Я знаю, что у нас есть молодые люди, которые известны всей стране: герои, передовики-ударники, артисты, спортсмены. Некоторые из них уже депутаты Верховного Совета СССР. В каждом вокзале особый зал для депутатов…
Но как они стали знаменитыми? Как им это удалось?
А будь я, допустим, сейчас популярнейшим нашим футболистом Маркеловым. Меня бы сразу избрали в комитет комсомола МГУ. Да что МГУ?!
Большое дело — иметь имя! Раньше оно доставалось по наследству. А теперь как?
Сейчас я никто. А будь у меня имя? Меня бы назначили на какой-нибудь крупный пост. И вдруг у меня бы изумительные способности в этом деле проявились? Ведь я энергичен и честолюбив.
Ну, сидит где-нибудь крупным начальником товарищ Бюрократов. Он свое прожил, ему все безразлично. Но ответственный работник.
А я бы на его месте… я, может, такую бы деятельность развернул! У меня энергия, желание. А он так… А ты, дай бог, лет через двадцать таким будешь. Двадцать лет! Уйдут молодость, сила, уйдет жизнь.
Страшная вещь — жизнь. Чтобы как-то пробиться, быть чуть-чуть заметным, надо двадцать-тридцать лет работать, как черт, с потом и кровью. И только тогда добьешься известности. Нет, чтобы пригласить меня в министерство и вежливо предложить: «Не хотите ли вы стать министром? Давайте попробуйте!»

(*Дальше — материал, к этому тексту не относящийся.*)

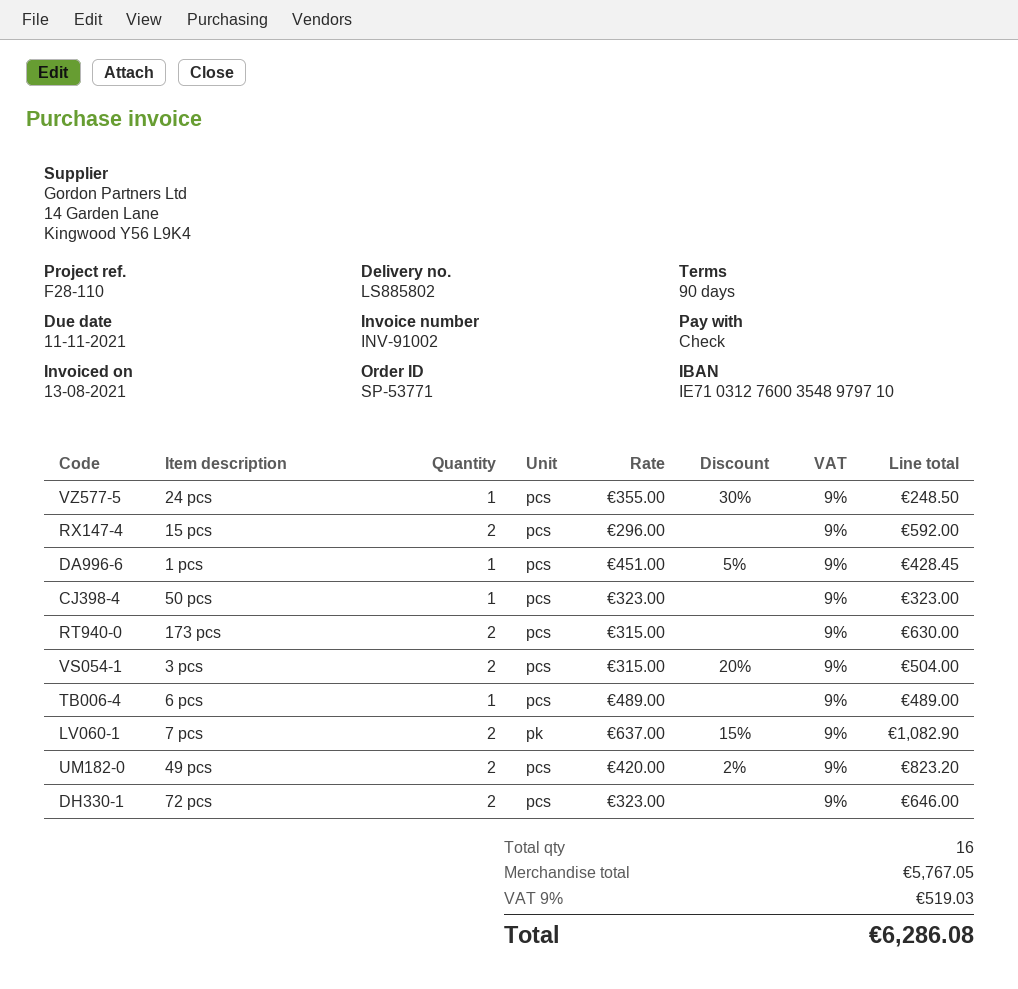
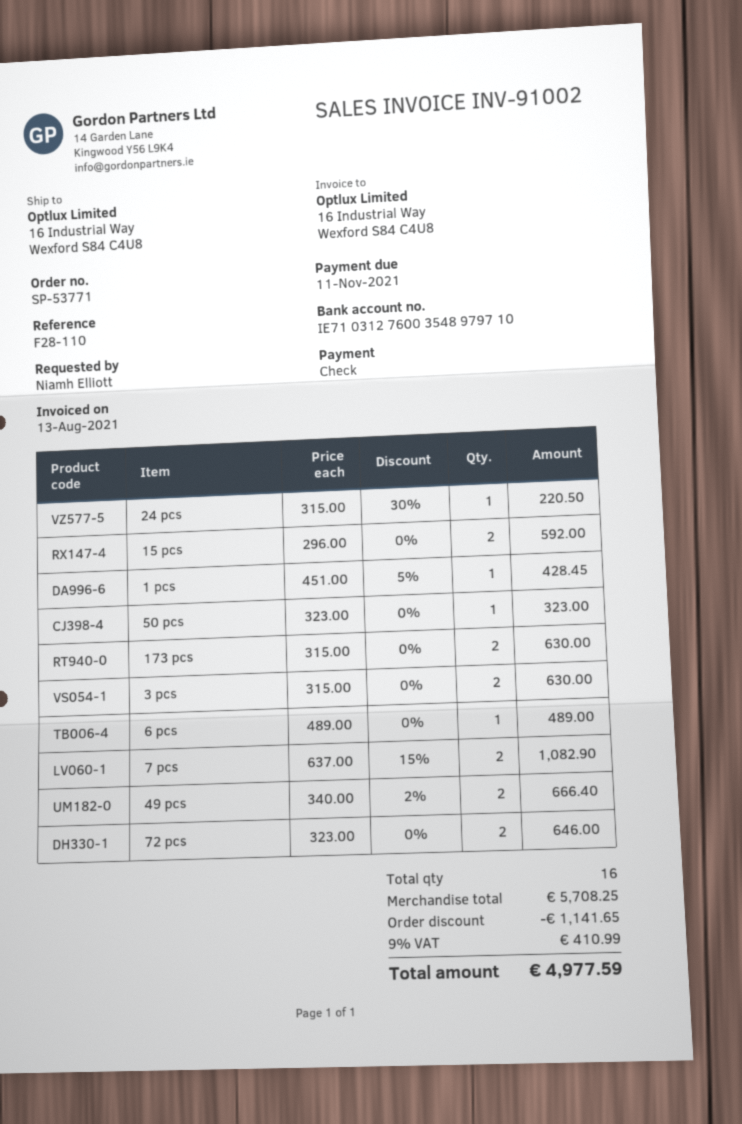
24 pcs: 1 x 355.00 - 30% = 248.50 -> 1 x 315.00 - 30% = 220.50
3 pcs: 2 x 315.00 - 20% = 504.00 -> 2 x 315.00 = 630.00
49 pcs: 2 x 420.00 - 2% = 823.20 -> 2 x 340.00 - 2% = 666.40
subtotal: 5767.05 -> 5708.25
discount: none -> 1141.65
tax: 9% = 519.03 -> 9% = 410.99
total: 6286.08 -> 4977.59

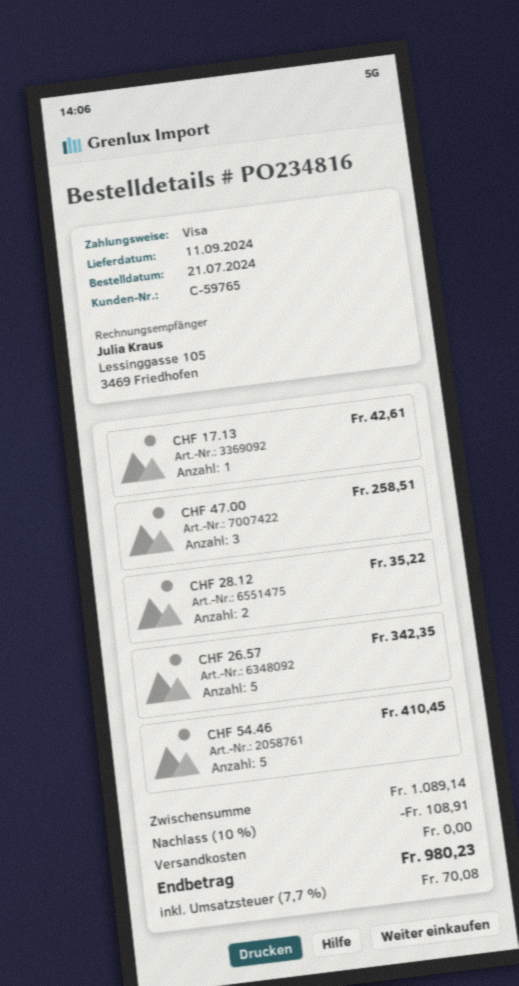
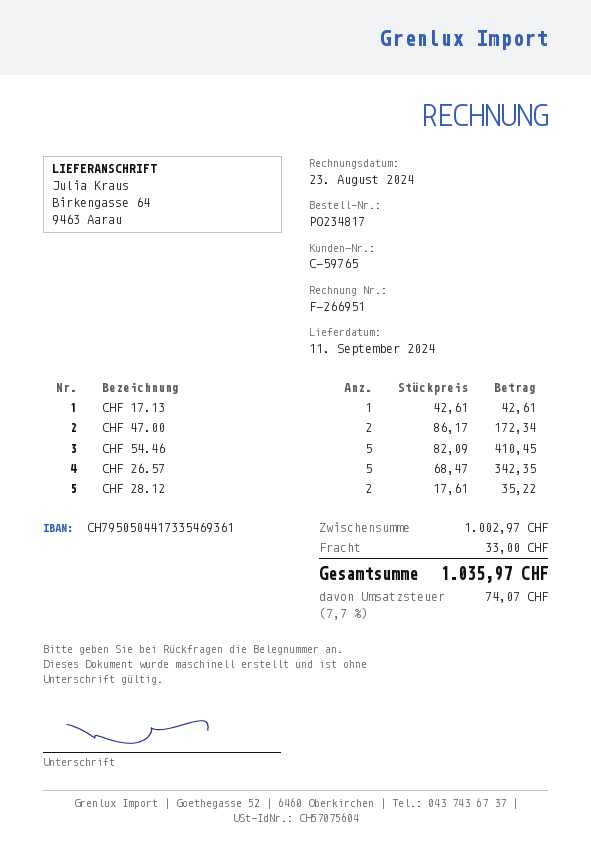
order number: PO234816 -> PO234817
CHF 47.00: 3 for 258.51 -> 2 for 172.34
subtotal: 1089.14 -> 1002.97
discount: 10% = 108.91 -> none
shipping: 0.00 -> 33.00
tax: 7.7% = 70.08 -> 7.7% = 74.07
total: 980.23 -> 1035.97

Везло же Фаустам. Чуть что, являлись Мефистофели — и, пожалуйста, любое желание.
А теперь? Фигушки!!»
2. СЕРОВ «ИДЕТ В НАРОД»
«Итак, мои мысли за сегодня.
Начал я с категории бытия. Оказывается, существуют какие-то невидимые не то частицы, не то волны, электроны, протоны и тому подобное. Из них, невидимых, складывается атом. Из атомов — молекулы (не забудьте, что все это невидимо и в конечном счете не то частицы, не то волны). Из молекул образуются клетки. Клеток много — уже видимость. А из этих клеток получился я. Приветик!
Рост у меня — сто восемьдесят. Какими электромагнитными колебаниями это вызвано, я не знаю, но нос у меня курносый.
Я поднимаю тяжелую гирю двенадцать раз. Вчера я еще этим гордился и щупал мускулы.
Теперь я не верю в свою силу, в свои мускулы. Сегодня я понял, что рука-то в общем не рука, а в конечном счете какие-то электромагнитные волны, которые складываются в невидимые частицы, что крутятся вокруг себя (тьфу, пропасть!). И как я мог этими волнами поднимать тяжелую гирю? Хотя гиря в конце концов — это тоже какие-то волны.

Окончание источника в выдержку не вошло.